Hans Mpongo

Personal information
- Full name: Hans Kamta Mpongo
- Date of birth: 26 March 2003 (age 23)
- Place of birth: Deventer, Netherlands
- Height: 1.86 m (6 ft 1 in)
- Positions: Winger; forward;

Team information
- Current team: Cork City
- Number: 10

Youth career
- TAC '90
- Andover Town
- 2022: Brentford
- 2023: NAC

Senior career*
- Years: Team / Apps / (Gls)
- 0000–2022: Needham Market
- 2022: Brentford / 0 / (0)
- 2022: → ÍBV (loan) / 4 / (0)
- 2022: Þróttur Vogum / 9 / (3)
- 2024: Tabor / 11 / (3)
- 2024–2025: Rijnvogels / 23 / (9)
- 2025: Finn Harps / 12 / (6)
- 2026–: Cork City / 29 / (14)

= Hans Mpongo =

Dutch footballer (born 2003)

Hans Kamta Mpongo (born 26 March 2003) is a Dutch professional footballer who plays as a winger or forward for Cork City.

==Early life==
Mpongo was born on 26 March 2003 in the Deventer, Netherlands and has a younger brother.
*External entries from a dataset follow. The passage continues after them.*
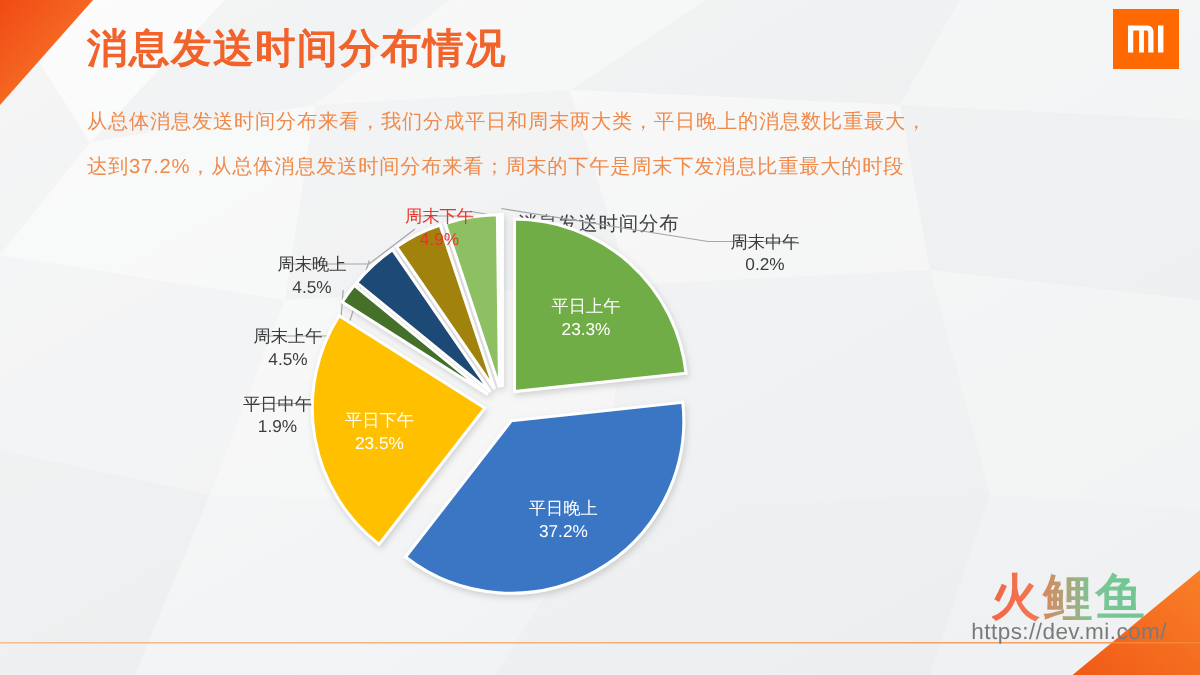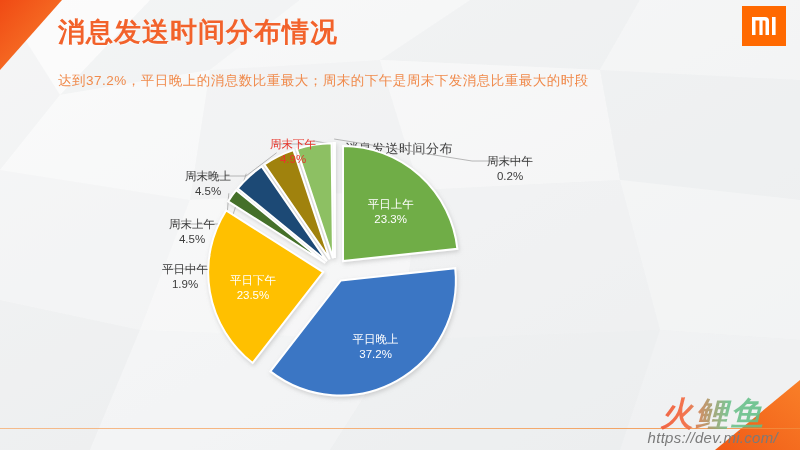--- a/index.html
+++ b/index.html
@@ -128,6 +128,7 @@
 
 <div class="title">消息发送时间分布情况</div>
 <div class="subtitle">
+  <div>从总体消息发送时间分布来看，我们分成平日和周末两大类，平日晚上的消息数比重最大，</div>
   <div>达到37.2%，平日晚上的消息数比重最大；周末的下午是周末下发消息比重最大的时段</div>
 </div>
 

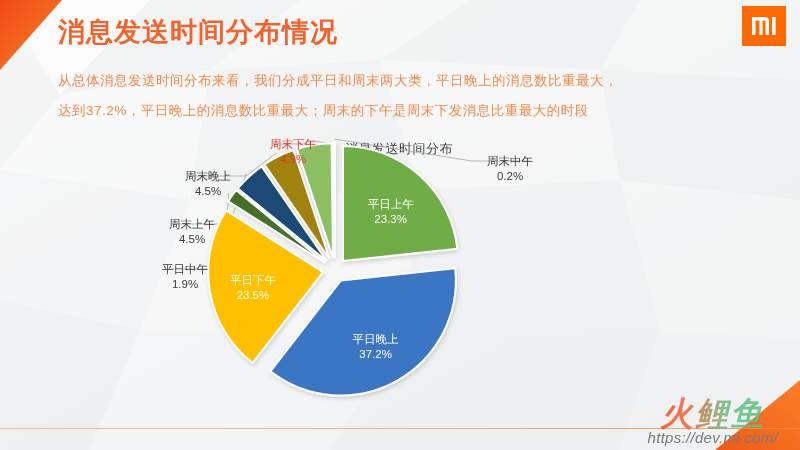--- a/index.html
+++ b/index.html
@@ -129,7 +129,7 @@
 <div class="title">消息发送时间分布情况</div>
 <div class="subtitle">
   <div>从总体消息发送时间分布来看，我们分成平日和周末两大类，平日晚上的消息数比重最大，</div>
-  <div>达到37.2%，平日晚上的消息数比重最大；周末的下午是周末下发消息比重最大的时段</div>
+  <div>达到37.2%，从总体消息发送时间分布来看；周末的下午是周末下发消息比重最大的时段</div>
 </div>
 
 <div id="chart-wrap">

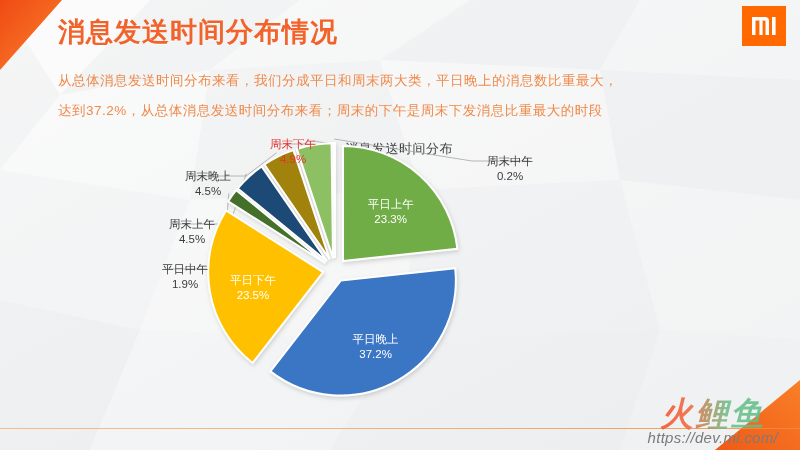--- a/index.html
+++ b/index.html
@@ -58,7 +58,7 @@
   }
 
   
-  .watermark { position:absolute; right:22px; bottom:4px; z-index:7; text-align:center;font-style:italic; }
+  .watermark { position:absolute; right:22px; bottom:20px; z-index:7; text-align:center; }
   .wm-text { font-size:33px; font-weight:bold; letter-spacing:2px; line-height:36px;
              background:linear-gradient(90deg,#f04a2a 0%,#f4663a 30%,#6cc08a 62%,#5bbf86 100%);
              -webkit-background-clip:text; background-clip:text; color:transparent;

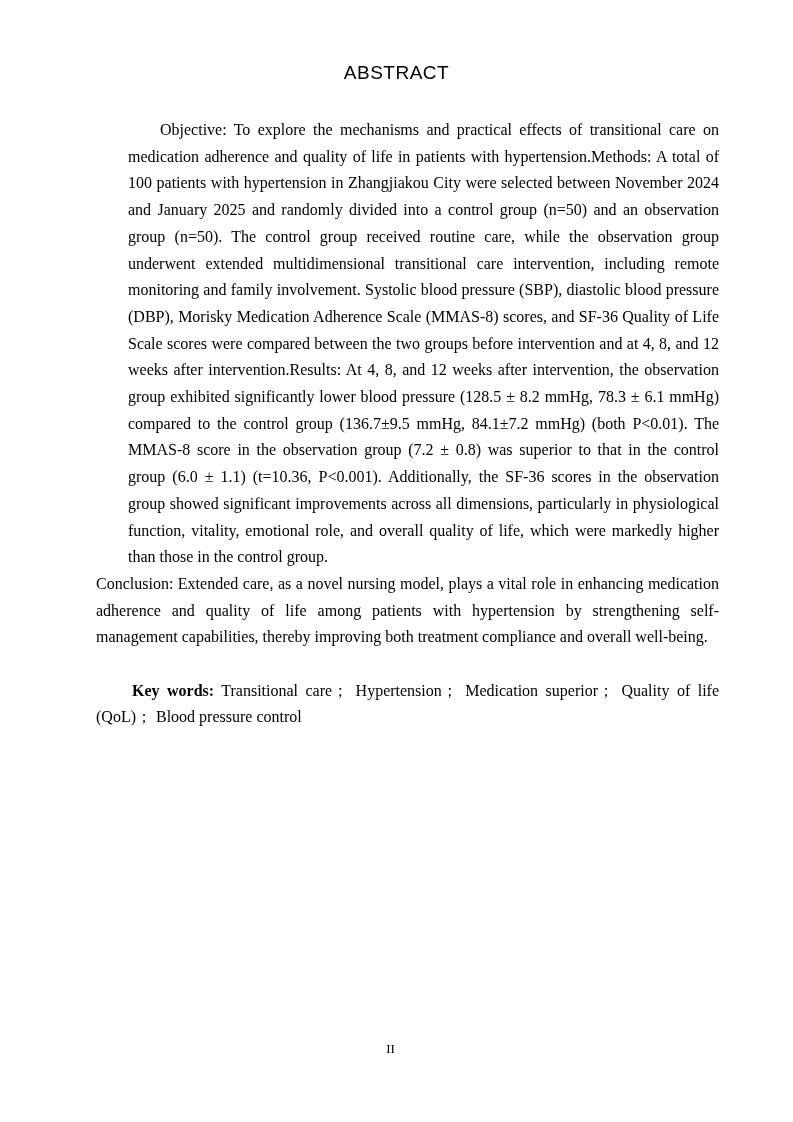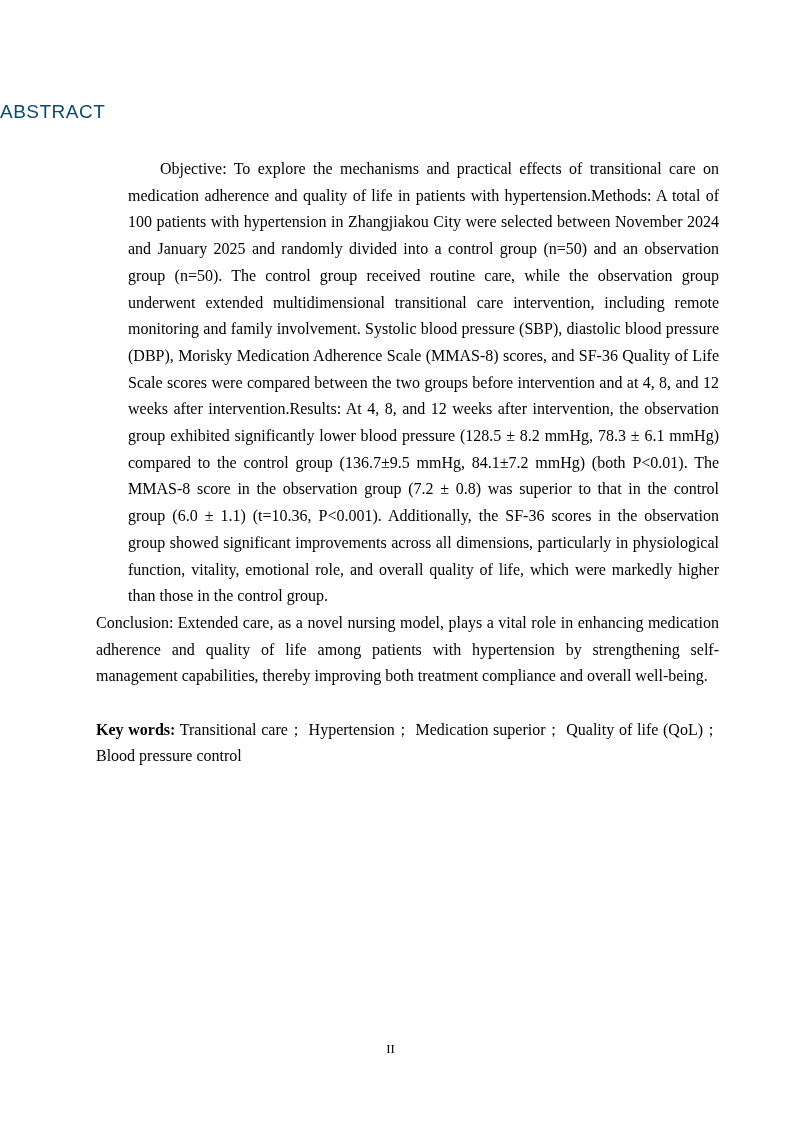--- a/index.html
+++ b/index.html
@@ -23,13 +23,14 @@
   }
   .doc-title {
     margin: 0;
-    padding-top: 100px;
+    padding-top: 61px;
+    text-align: center;
     font-family: "Liberation Sans", sans-serif;
     font-weight: normal;
     font-size: 19px;
     line-height: 24px;
     letter-spacing: 0.5px;
-    color: #0c4a6e;
+    color: #000000;
   }
   .content {
     margin-left: 96px;

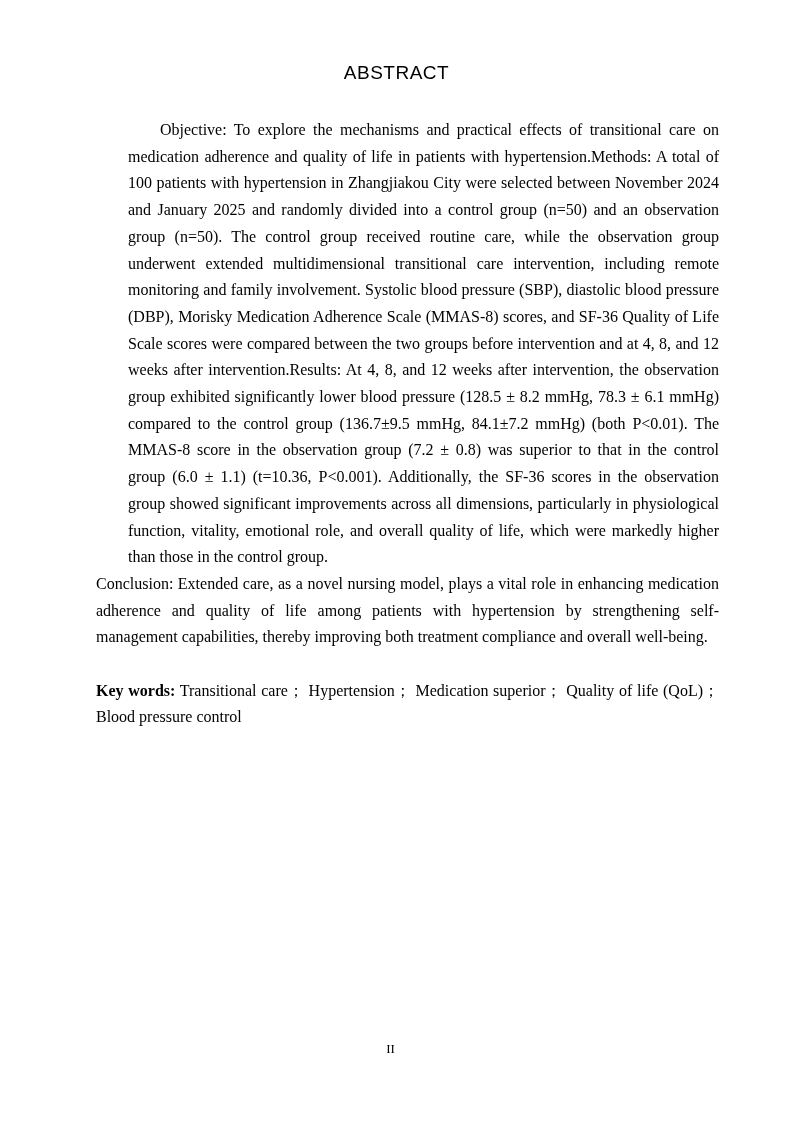--- a/index.html
+++ b/index.html
@@ -57,6 +57,7 @@
   }
   .kw-label {
     font-weight: bold;
+    margin-left: 36px;
   }
   .page-number {
     position: absolute;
Growing up in The Hague, Netherlands, he moved with his family to London, England in 2016.

==Career==
As a youth player, Mpongo joined the youth academy of Dutch side TAC '90. Following his stint there, he joined the youth academy of English side Andover Town. Afterwards, he signed for English side Needham Market, where he played in the FA Trophy.

In 2022, he signed for English Premier League side Brentford, where he made zero league appearances and scored zero goals. The same year, he was sent on loan to Icelandic side ÍBV, where he made four league appearances and scored zero goals, before signing for Icelandic side Þróttur Vogum, where he made nine league appearances and scored three goals.

During the summer of 2023, he joined the youth academy of Dutch side NAC. Six months later, he signed for Slovenian side Tabor, where he made eleven league appearances and scored three goals. Subsequently, he signed for Irish side Finn Harps in 2025, where he became the first Dutch player to sign for the club and made twelve league appearances and scored six goals. Ahead of the 2026 season, he signed for Irish side Cork City.

==Style of play==
Mpongo plays as a winger or forward. Dutch newspaper Leidsch Dagblad wrote in 2024 that he "is fast, strong, and possesses a powerful shot".